WHAT NEEDS TO BE DONE: Every line holding the word "hidden" should be copied from the material.

INFORMATION:
○ ○ ○ ○ ○

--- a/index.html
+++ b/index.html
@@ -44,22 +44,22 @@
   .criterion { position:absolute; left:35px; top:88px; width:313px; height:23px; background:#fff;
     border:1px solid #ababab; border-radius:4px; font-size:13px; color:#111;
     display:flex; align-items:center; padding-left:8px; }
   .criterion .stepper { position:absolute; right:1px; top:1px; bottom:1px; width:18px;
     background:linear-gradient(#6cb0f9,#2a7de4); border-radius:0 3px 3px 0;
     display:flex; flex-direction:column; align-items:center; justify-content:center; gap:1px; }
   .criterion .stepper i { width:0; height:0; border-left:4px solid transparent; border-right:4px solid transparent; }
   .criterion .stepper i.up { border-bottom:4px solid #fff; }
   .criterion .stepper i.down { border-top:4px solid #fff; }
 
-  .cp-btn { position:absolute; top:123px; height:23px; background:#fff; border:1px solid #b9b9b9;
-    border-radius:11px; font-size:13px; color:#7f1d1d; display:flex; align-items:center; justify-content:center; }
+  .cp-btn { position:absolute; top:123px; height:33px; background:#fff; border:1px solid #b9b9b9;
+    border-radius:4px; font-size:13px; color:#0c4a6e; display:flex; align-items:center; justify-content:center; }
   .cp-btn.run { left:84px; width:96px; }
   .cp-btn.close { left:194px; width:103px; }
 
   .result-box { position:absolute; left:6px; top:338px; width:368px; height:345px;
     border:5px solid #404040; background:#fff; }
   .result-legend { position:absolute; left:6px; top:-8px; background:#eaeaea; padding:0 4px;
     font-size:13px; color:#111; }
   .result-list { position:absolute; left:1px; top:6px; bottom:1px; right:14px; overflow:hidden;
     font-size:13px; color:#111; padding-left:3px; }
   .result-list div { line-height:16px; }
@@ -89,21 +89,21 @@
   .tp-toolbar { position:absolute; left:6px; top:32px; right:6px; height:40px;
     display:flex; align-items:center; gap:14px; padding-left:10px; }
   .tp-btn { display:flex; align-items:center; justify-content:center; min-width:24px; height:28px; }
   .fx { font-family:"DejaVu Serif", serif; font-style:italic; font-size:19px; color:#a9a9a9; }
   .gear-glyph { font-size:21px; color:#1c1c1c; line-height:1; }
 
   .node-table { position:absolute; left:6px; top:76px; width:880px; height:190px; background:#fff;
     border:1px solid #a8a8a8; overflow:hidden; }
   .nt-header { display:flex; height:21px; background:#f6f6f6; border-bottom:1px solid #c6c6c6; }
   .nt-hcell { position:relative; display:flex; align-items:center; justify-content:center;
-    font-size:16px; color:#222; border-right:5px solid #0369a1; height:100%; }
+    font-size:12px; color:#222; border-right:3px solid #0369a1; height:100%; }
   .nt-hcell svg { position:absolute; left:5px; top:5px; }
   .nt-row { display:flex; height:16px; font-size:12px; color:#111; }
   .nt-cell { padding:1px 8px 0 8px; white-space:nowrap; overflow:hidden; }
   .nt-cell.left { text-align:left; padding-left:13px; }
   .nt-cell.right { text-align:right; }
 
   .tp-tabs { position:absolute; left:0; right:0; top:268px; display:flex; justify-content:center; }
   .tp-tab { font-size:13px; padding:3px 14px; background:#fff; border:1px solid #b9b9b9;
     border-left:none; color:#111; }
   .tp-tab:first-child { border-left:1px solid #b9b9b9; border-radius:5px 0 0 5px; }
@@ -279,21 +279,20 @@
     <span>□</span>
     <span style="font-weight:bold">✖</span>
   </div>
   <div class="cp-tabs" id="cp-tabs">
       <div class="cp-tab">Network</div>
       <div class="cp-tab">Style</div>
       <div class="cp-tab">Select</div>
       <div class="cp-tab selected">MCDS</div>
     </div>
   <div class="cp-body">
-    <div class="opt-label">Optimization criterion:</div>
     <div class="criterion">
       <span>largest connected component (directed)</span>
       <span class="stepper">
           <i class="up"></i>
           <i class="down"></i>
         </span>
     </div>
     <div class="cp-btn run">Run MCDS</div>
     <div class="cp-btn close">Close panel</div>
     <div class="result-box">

○ ○ ○ ○ ○

SOLUTION TO THE EXERCISE:
   .result-list { position:absolute; left:1px; top:6px; bottom:1px; right:14px; overflow:hidden;
     border:1px solid #a8a8a8; overflow:hidden; }
   .nt-cell { padding:1px 8px 0 8px; white-space:nowrap; overflow:hidden; }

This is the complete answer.